Work task:
Scan the records below for the line containing "width:16px; height:15px; background:#c0c0c0;" and the line containing "left:0; width:16px; background:#c0c0c0;". Copy both, plus every line between, exactly.

User interface change data:
- - -
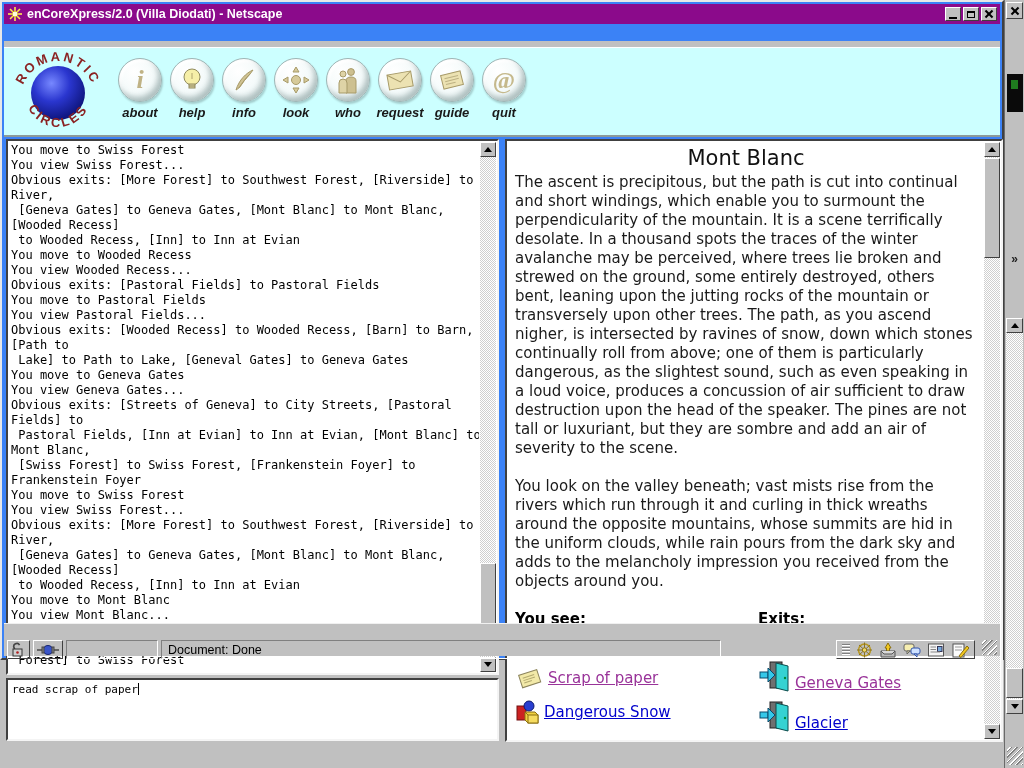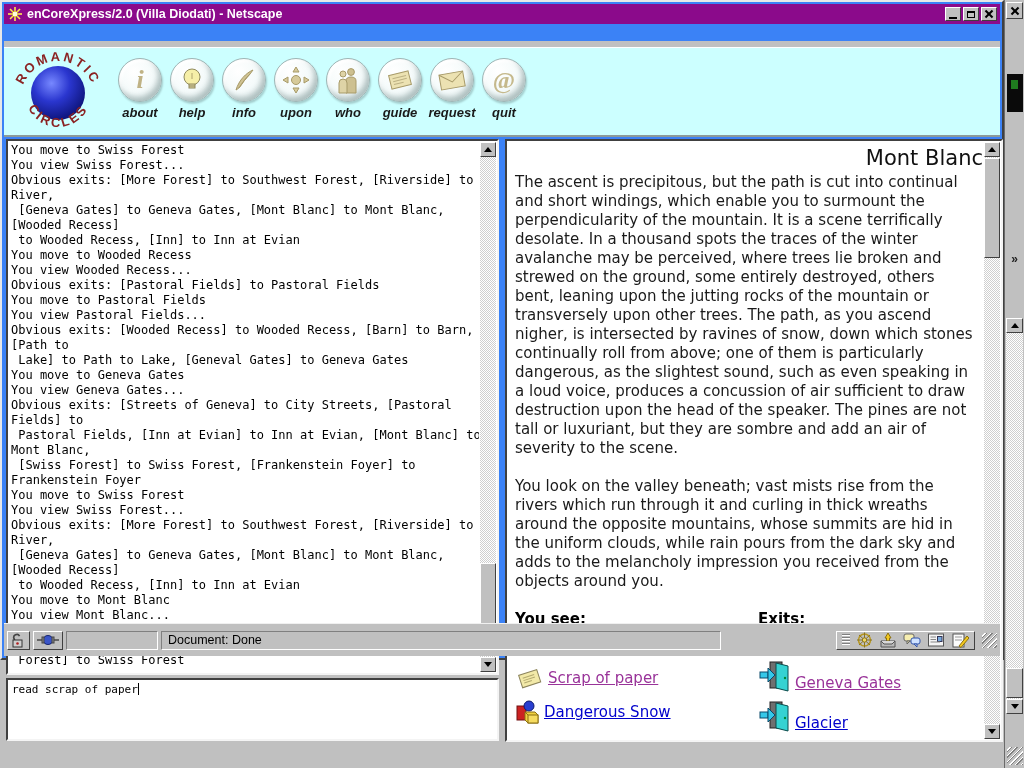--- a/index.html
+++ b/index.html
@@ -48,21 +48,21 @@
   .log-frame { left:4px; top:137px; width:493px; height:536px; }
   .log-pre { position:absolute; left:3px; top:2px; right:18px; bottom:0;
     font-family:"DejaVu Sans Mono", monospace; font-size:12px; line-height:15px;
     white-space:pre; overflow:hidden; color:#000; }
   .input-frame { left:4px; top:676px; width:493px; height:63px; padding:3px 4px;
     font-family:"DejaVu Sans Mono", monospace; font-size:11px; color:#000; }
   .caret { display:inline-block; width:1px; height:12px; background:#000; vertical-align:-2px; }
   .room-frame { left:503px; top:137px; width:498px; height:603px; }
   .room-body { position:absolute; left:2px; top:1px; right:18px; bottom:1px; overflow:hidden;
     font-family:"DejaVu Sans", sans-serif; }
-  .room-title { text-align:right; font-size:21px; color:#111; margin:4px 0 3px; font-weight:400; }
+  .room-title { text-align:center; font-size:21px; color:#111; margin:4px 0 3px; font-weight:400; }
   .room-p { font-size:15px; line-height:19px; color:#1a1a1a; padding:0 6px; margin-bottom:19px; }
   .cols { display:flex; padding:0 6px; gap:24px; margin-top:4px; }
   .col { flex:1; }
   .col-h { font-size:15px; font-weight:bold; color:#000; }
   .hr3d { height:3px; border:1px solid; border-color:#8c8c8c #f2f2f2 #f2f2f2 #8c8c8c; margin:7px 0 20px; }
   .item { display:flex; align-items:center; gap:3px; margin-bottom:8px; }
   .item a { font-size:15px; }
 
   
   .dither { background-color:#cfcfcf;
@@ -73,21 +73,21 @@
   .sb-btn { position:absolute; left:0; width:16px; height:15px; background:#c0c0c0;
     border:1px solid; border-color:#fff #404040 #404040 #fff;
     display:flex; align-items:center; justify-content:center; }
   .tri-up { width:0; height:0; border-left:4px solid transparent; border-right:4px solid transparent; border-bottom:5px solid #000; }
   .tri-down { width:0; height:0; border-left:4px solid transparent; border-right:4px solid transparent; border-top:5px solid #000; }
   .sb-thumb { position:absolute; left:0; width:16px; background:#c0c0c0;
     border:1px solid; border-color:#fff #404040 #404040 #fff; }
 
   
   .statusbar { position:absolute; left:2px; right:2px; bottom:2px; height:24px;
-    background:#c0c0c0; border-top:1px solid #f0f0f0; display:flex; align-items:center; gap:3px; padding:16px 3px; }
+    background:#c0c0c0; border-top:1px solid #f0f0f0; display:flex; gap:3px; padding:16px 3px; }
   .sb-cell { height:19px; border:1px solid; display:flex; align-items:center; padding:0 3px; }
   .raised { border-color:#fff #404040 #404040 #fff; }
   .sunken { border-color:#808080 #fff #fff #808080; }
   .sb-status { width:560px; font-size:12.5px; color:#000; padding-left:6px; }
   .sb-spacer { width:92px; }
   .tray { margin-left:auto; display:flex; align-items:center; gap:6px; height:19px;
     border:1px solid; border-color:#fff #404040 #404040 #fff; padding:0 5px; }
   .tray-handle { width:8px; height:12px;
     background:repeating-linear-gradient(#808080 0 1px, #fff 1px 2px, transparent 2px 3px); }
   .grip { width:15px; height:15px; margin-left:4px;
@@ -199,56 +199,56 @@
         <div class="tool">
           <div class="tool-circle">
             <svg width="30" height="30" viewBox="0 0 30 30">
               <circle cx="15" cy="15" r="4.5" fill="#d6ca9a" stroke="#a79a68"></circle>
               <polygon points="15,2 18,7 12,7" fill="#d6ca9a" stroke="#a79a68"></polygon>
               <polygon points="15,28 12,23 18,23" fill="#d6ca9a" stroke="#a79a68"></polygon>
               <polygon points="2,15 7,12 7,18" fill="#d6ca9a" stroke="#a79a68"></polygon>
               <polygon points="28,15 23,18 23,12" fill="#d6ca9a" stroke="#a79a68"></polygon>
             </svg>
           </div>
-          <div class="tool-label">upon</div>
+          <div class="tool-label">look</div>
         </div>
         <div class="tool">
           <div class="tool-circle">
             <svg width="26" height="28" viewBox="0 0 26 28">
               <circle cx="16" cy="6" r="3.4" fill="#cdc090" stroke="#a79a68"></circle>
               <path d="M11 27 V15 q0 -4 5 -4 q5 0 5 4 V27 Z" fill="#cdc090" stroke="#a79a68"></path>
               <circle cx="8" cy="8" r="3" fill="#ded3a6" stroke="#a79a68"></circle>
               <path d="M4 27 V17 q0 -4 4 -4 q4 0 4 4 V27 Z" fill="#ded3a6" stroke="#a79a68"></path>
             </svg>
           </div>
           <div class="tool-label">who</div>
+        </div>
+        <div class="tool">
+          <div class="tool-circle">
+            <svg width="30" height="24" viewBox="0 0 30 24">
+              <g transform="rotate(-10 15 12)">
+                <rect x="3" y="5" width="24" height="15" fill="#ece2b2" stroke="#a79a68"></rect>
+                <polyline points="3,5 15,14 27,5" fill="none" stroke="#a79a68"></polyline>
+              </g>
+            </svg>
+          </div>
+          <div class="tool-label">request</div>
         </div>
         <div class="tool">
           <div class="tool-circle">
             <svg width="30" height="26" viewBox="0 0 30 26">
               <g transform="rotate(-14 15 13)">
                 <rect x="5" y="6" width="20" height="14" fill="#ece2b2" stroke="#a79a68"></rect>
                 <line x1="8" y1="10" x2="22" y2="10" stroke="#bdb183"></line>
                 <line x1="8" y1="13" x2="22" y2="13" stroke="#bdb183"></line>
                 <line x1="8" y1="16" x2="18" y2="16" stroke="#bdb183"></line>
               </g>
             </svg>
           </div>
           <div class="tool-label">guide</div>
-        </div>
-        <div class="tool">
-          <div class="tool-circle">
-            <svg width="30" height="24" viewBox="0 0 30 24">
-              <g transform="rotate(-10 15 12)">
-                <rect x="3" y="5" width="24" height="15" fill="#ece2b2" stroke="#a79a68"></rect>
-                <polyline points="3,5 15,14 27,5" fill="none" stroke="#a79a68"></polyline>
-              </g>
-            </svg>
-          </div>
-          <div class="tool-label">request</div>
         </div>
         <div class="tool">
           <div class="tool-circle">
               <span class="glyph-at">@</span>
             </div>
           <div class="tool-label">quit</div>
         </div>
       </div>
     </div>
- - -
Answer space:
   .sb-btn { position:absolute; left:0; width:16px; height:15px; background:#c0c0c0;
     border:1px solid; border-color:#fff #404040 #404040 #fff;
     display:flex; align-items:center; justify-content:center; }
   .tri-up { width:0; height:0; border-left:4px solid transparent; border-right:4px solid transparent; border-bottom:5px solid #000; }
   .tri-down { width:0; height:0; border-left:4px solid transparent; border-right:4px solid transparent; border-top:5px solid #000; }
   .sb-thumb { position:absolute; left:0; width:16px; background:#c0c0c0;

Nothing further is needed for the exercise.